P1 · May 15, 2006, 04:52:57 PM

P4 2GHz W2KSP4
correct return vals: 1 0 0 0 -1 -1 1
filecmp_heapbuffers: 1 0 0 0 -1 -1 1
filecmp_filemapping: 1 0 0 0 -1 -1 1

filecmp_nobuffering: x x x x x x 1

filecmp_nobuffering_async: x x x x x x 1

filecmp_heapbuffers: 1639ms
filecmp_filemapping: 3226ms

filecmp_nobuffering: 6701ms

filecmp_nobuffering_async: 11401ms

Press any key to exit...

Regards, P1 :8)

Mark Jones · May 15, 2006, 07:01:34 PM

Quote from: Ian_B on May 15, 2006, 12:30:43 AM
Maybe for a better test copy the file 40 times and rename the copies with a split number.

Consider allocating contiguous blocks to eliminate file fragmentation latency.

Ian_B · May 16, 2006, 12:23:20 AM

I wrote a version of Michael's test routine that worked like I suggested, saving 80 copies of windows.inc (unbuffered) and reading each one in as a separate file comparison. It's the only way to avoid caching effects and get a realistic estimate of the different speeds of handling file input. As I suspected, my previous experience was vindicated and FILE_FLAG_NO_BUFFERING is indeed the fastest way of reading files (and writing them, although there's a nasty wrinkle on the end where you have to close/reopen the file without the flag to set the filepointer to truncate the final write to the real EOF as you have been forced to over-write to a sector boundary). Having measured the substantial difference over reading/writing almost 900 1Mb files while I was testing my joiner app, I was pretty sure this more modest test would support me. :toothy The big surprise is the poor performance of the file-mapping code.

This code strips out everything unnecessary and keeps a single copy of the original file through the test. It is therefore getting an accurate estimate as Michael originally wanted of the "cost" of setting up a memory buffer if needed and doing the read into the buffer, and only that. Note that the asynchronous code performs pretty well, although this is a really trivial example of its use, reading in an entire file at once! To make the extra overhead of handling events and overlapped structures worthwhile, it's most generally used for dealing with chunks of a file so that you can process one data chunk while the next few chunks are being read in, so that in an ideal case the process thread(s) never has to wait for further reads to complete to get new data to process, or wait for any writes of the processed data to complete before starting a new chunk.

Michael, I understand your view of the caching working in your favour depending on what you want to do subsequently with the file, but the point of your original test was to compare read times, and non-buffering is provably the fastest way of doing that for the simple examples in the library or for most other applications where the important thing is simply to get the data in memory for some sort of processing.

Code Select

Reading test file...
Creating comparison files...

filecmp_heapbuffers: 554ms

filecmp_filemapping: 687ms - 124.0%

filecmp_nobuffering: 528ms - 95.3%

filecmp_nobuffering_async: 537ms - 96.9%

Press ENTER to exit...

Make sure you alter the drive location of the testfile before testing. There may be a few easily-fixed wrinkles in the assemble due to small personalised variations in my MASM setup.

Ian_B

EDIT! Minor bugfix, doesn't affect functionality/timing, just cleanup for unmatched stack pushes on error.

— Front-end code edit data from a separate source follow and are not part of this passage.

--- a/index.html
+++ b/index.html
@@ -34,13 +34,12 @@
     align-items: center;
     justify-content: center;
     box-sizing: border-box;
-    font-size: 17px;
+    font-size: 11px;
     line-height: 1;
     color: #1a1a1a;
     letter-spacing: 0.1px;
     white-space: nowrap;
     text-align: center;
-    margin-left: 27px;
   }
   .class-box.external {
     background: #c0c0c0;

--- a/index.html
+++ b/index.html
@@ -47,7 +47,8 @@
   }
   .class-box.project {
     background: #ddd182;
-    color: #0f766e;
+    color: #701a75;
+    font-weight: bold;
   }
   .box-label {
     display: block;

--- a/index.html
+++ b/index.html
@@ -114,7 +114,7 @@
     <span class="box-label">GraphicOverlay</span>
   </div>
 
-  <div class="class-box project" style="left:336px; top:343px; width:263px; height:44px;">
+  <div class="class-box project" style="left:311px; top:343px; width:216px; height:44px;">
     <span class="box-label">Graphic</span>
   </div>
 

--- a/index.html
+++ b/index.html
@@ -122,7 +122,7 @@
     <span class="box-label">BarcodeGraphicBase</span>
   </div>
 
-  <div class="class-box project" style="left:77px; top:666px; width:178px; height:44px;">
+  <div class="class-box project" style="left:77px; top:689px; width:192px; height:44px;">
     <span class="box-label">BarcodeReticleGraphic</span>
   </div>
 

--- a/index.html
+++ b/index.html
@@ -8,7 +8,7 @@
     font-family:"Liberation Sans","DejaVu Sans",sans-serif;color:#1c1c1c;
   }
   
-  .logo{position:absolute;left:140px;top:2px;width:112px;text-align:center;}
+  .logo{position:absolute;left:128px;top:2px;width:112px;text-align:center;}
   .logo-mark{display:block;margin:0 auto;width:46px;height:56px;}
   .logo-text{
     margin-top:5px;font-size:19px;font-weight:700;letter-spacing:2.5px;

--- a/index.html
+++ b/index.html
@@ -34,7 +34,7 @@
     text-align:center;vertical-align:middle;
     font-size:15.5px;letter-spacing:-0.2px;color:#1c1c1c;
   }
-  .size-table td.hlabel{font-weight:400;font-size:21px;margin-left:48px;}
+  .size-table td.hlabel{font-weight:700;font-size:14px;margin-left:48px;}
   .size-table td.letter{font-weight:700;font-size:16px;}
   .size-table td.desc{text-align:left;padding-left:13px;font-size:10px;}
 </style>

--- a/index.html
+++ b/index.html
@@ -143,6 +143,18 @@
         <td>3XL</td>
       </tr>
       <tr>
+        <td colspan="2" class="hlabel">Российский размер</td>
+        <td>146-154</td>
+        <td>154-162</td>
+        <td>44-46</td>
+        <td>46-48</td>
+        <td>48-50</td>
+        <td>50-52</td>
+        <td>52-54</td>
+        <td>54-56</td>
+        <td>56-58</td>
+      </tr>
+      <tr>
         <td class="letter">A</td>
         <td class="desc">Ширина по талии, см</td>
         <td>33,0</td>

[attachment deleted by admin]

six_L · May 16, 2006, 01:00:23 AM

QuoteReading test file...
Creating comparison files...

filecmp_heapbuffers: 1084ms

filecmp_filemapping: 1027ms - 94.7%

filecmp_nobuffering: 1128ms - 104.1%

filecmp_nobuffering_async: 993ms - 91.6%

Press ENTER to exit...

;;;
After the minor bigfixed
;;;

QuoteReading test file...
Creating comparison files...

filecmp_heapbuffers: 1252ms

filecmp_filemapping: 1015ms - 81.1%

filecmp_nobuffering: 1004ms - 80.2%

filecmp_nobuffering_async: 1453ms - 116.1%

Press ENTER to exit...

Ian_B · May 16, 2006, 01:03:38 AM

Guess the variation might be platform-dependent - my system is P4 Northwood, what's yours six_L?

six_L · May 16, 2006, 02:01:15 AM

Home xp sp2
Intel(R) Pentium(R) 1.4GHz

MichaelW · May 16, 2006, 06:58:25 AM

Ian,

You have convinced me. At least on most recent systems non-buffering is the fastest method of moving disk data that is not in the cache, into a memory buffer.

Thinking about your suggestion of using multiple test files it occurred to me that rotating such a small number of copies would be unlikely to eliminate all caching effects because the system cache is typically large, greater than 300MB on my 512MB system, for example.

For the asynchronous procedure and large files, might there be some benefit to breaking up the reads into smaller chunks, comparing each pair of chunks while the next pair was being read?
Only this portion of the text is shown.